By Tom King, David Finch, Matt Banning, Jordie Bellaire, and John Workman
Batman: Rebirth #1 served as a buffer of sorts. We got a little taste of Scott Snyder’s run, while welcoming Tom King’s ideas into the fold. Overall, it was a great start. Batman #1 is completely Tom King’s show and if the first issue is any indication of how things are going to be, then you can count us in.
It’s not like Tom King is blowing things up and reinventing the wheel. In some ways, it’s still a standard Batman comic. If it isn’t broke, why fix it? However, King is focusing on some very interesting aspects of the character, including things that haven’t been explored in a long time.

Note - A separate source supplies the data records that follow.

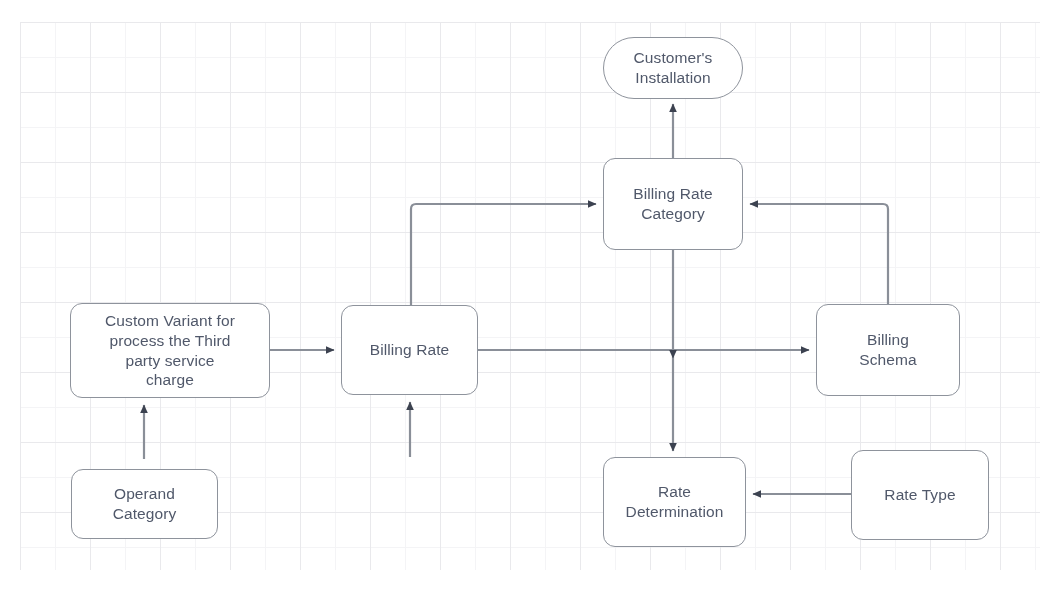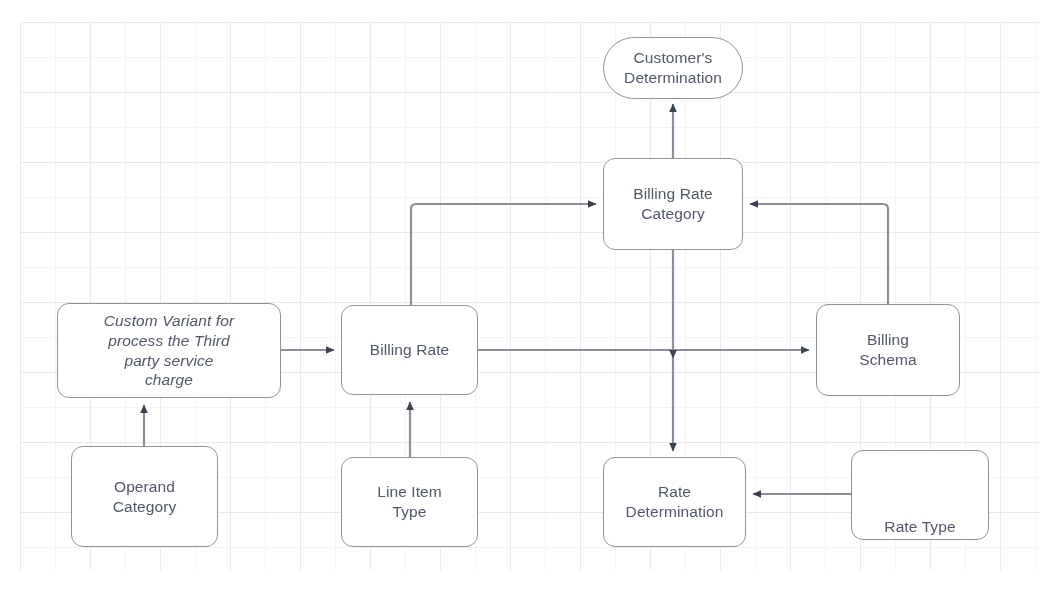"Customer's" span.label { text: Determination -> Installation }
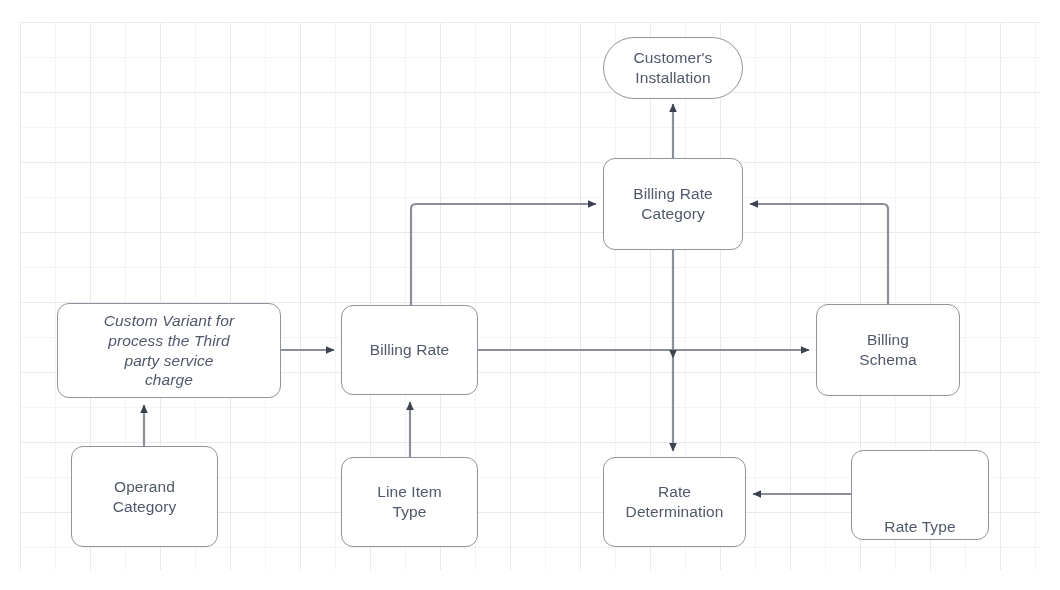"Custom Variant for" div.node { font-style: italic -> none; left: 57px -> 70px; width: 224px -> 200px }
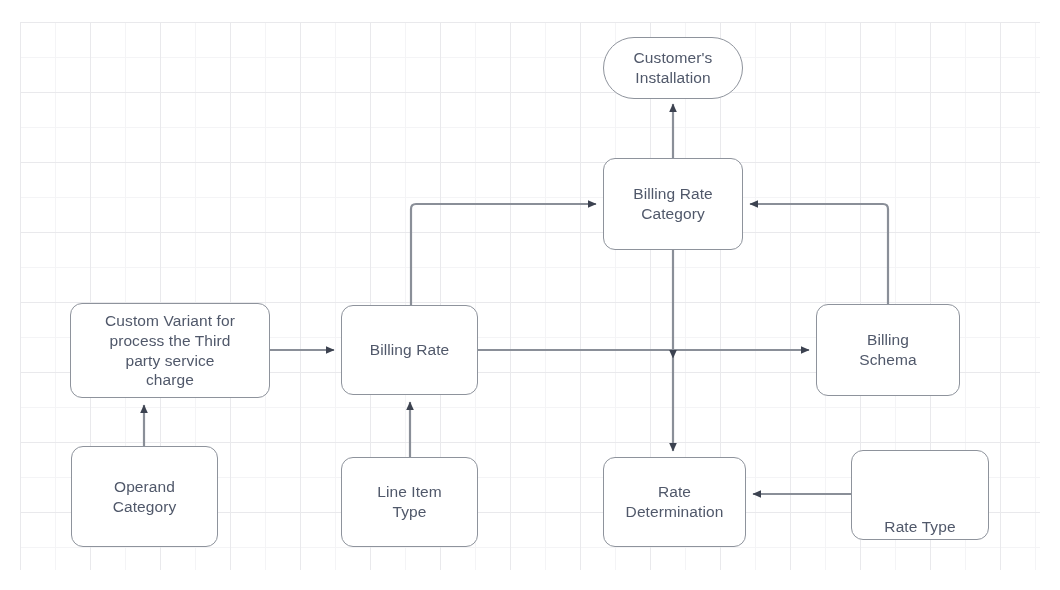"Operand" div.node { height: 101px -> 70px; top: 446px -> 469px }
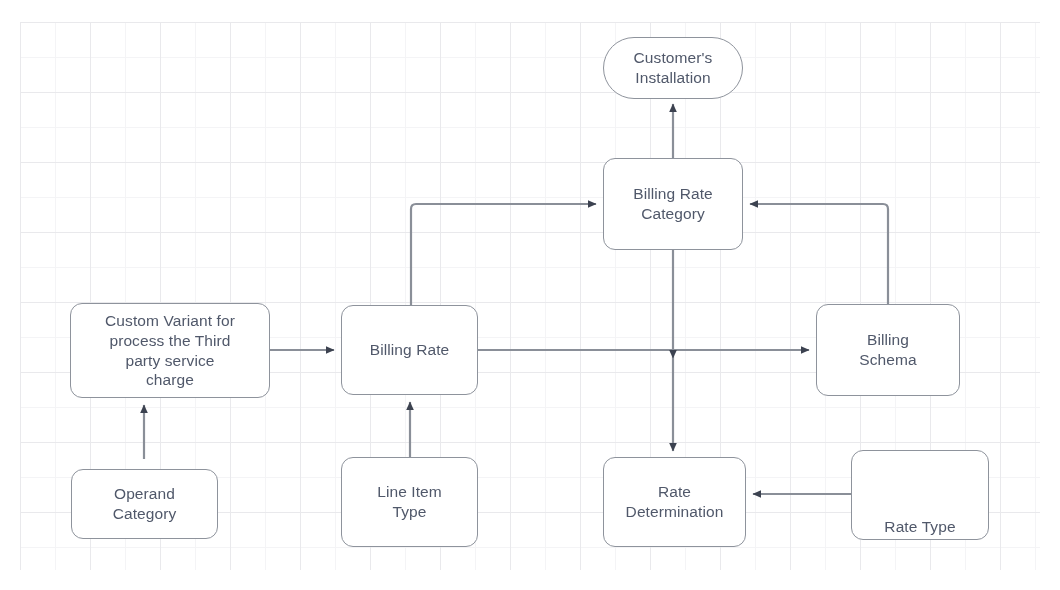"Line Item" div.node { html: <div> <span>Line Item Type</span> </div> -> none }
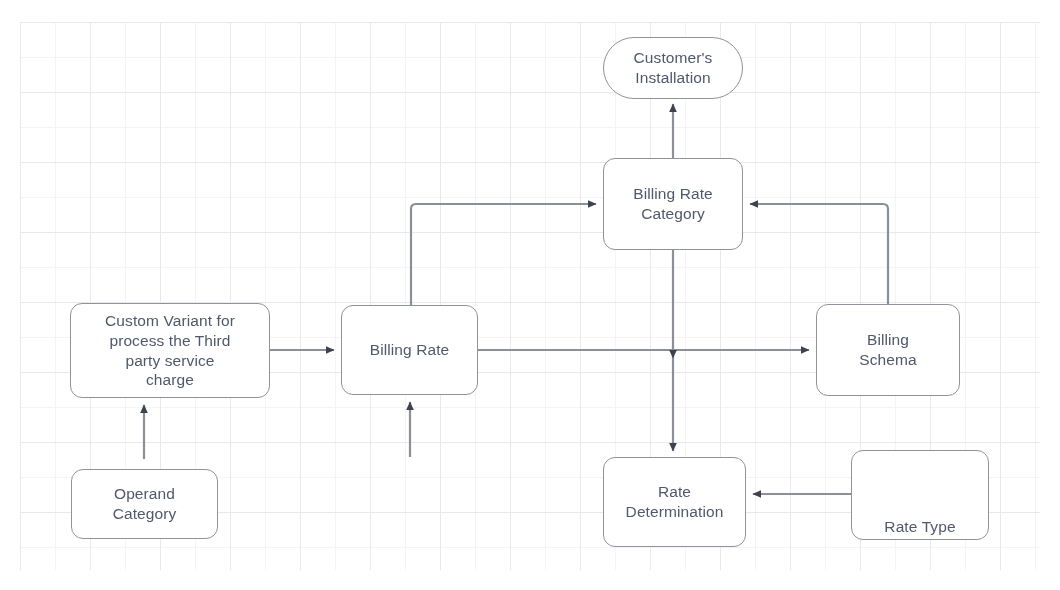"Rate Type" div.node { align-items: flex-end -> none }
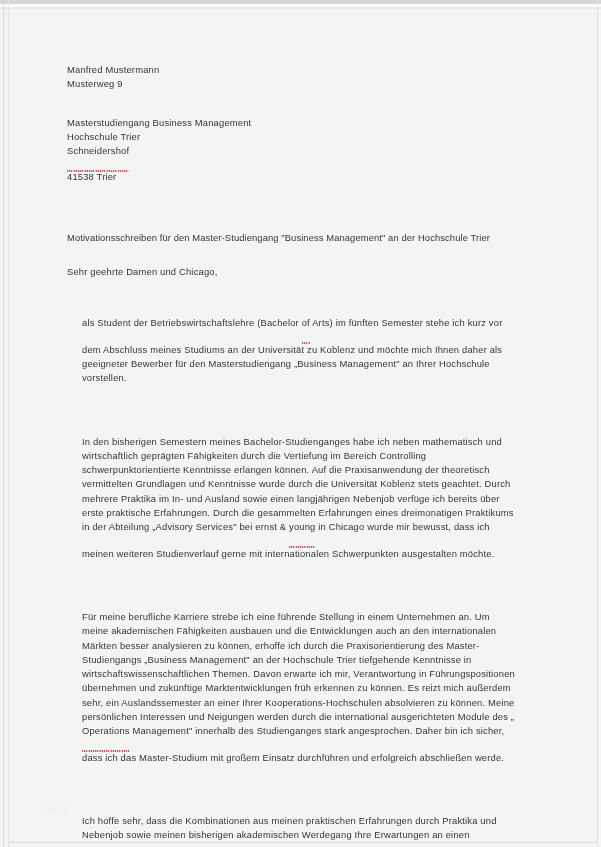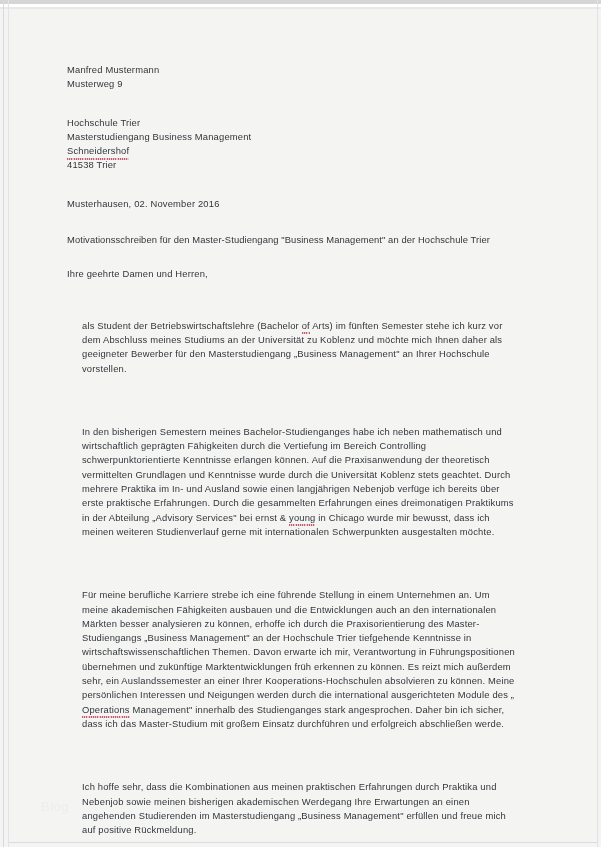"Hochschule Trier" span.addr-line { order: before "Masterstudiengang Business Management" -> after "Masterstudiengang Business Management" }
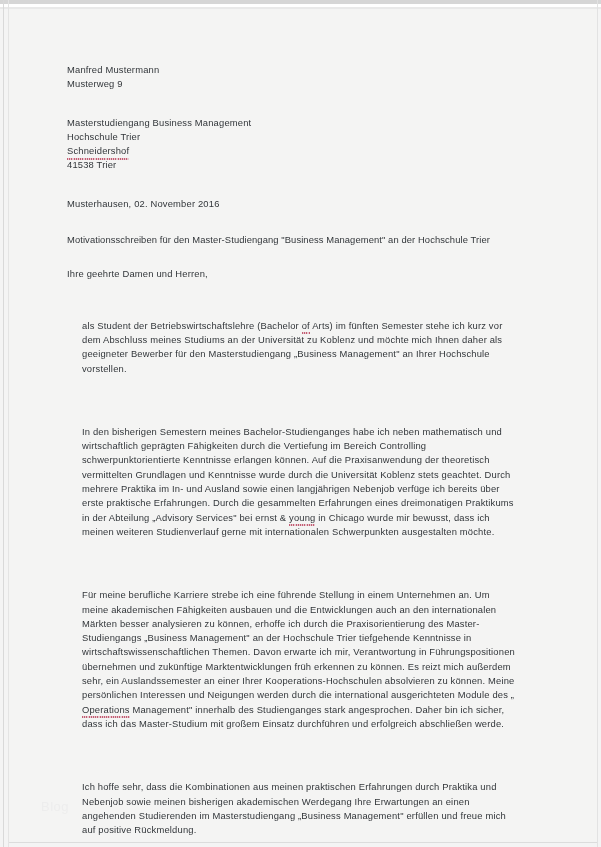"Schneidershof" .sp { padding-bottom: 0px -> 12px }
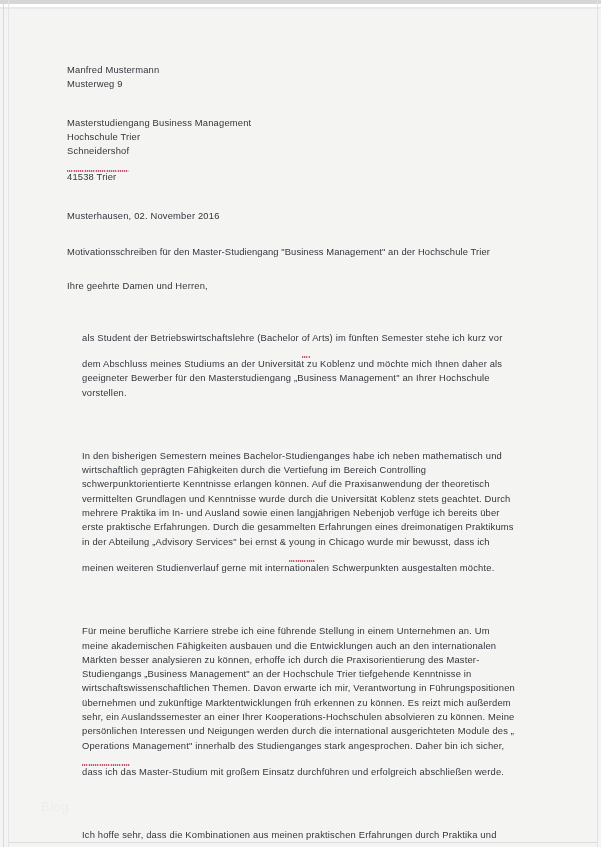"Musterhausen, 02. November 2016" div.block { html: <div>Musterhausen, 02. November 2016</div> -> none }
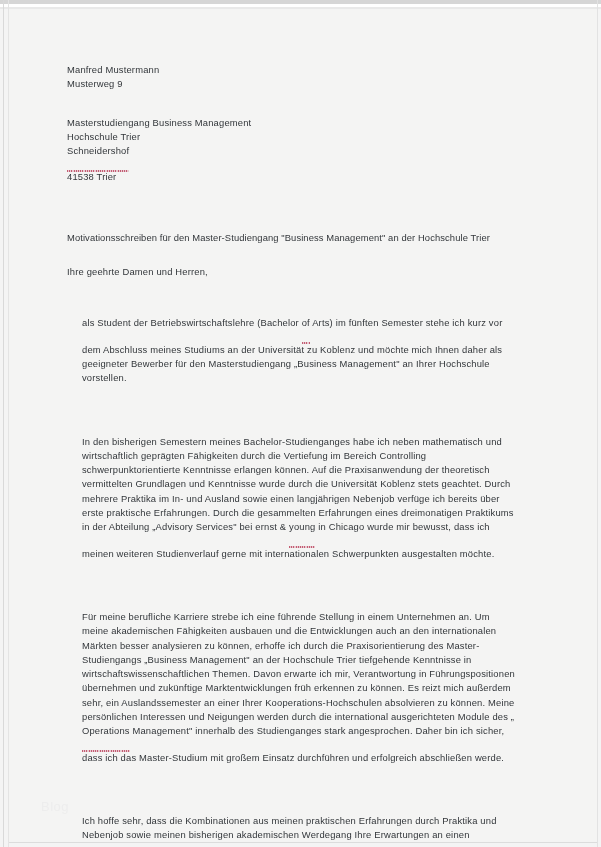"Ihre geehrte Damen und Herren," div.block { text: Ihre geehrte Damen und Herren -> Sehr geehrte Damen und Chicago }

Where Snyder’s run was all about legacy and mortality, King appears to be going for a more modernized approach. From the start, King uses his knowledge as a former government employee to demonstrate how the Batman is a well-oiled machine and has a resemblance of a miniature military operation. The entire issue revolves around Batman trying to save a plane from crashing into the middle of Gotham. This involves very specific equipment, as well as information from allies like Alfred and Duke. Both offer assistance by figuring out mathematical angles and how he needs to guide the plane in a particular way in order to save countless lives.
It’s actually a fascinating way to explain how Batman works. For any fans that get too hung up on how “Batman can do anything and that’s stupid,” it gives an explanation for how that might be possible. You know, other than the fact that he’s a fictional protagonist in a fictional story where he must win for more stories to happen.
This is all presented around the question of whether or not Batman’s methods are effective enough. You have people in the crashing plane wishing that Gotham had a hero like Superman or a Green Lantern, upset that all they get is Batman and an army of theatrical killers. Within the rules of their universe, that’s actually a legitimate complaint and King thinks of a very exiting way to bring that point to the reader.
By the end of the issue, it appears that their prayers may be answered in the form of two new heroes. Very little is known about these characters named “Gotham and “Gotham Girl,” but King seems to have a plan in place. Soon enough, we’ll have our answers. They’re exciting prospects because super-powered heroes in Gotham can be used to shed a new light on Batman and his methods of crime prevention.
As always, David Finch is right at home in Gotham. Honestly, this is probably his best work since he left Batman: The Dark Knight, which should tell you that this is right where he should be. Two or three smaller panels have a lack of detail and can be jarring, but the rest is simply superb. Colorist Jordie Bellaire does some incredible work on this issue, especially with Gotham City itself. There’s plenty of darkness in the sky that complements the lava-colored light coming from the streets. The effect makes it look like Gotham is built right on top of the flames of Hell.
King and Finch are off to a roaring start. This issue is a fun and exciting read for anyone and everyone. In the coming weeks, this reviewer will be happy to examine future issues for your review-reading pleasure.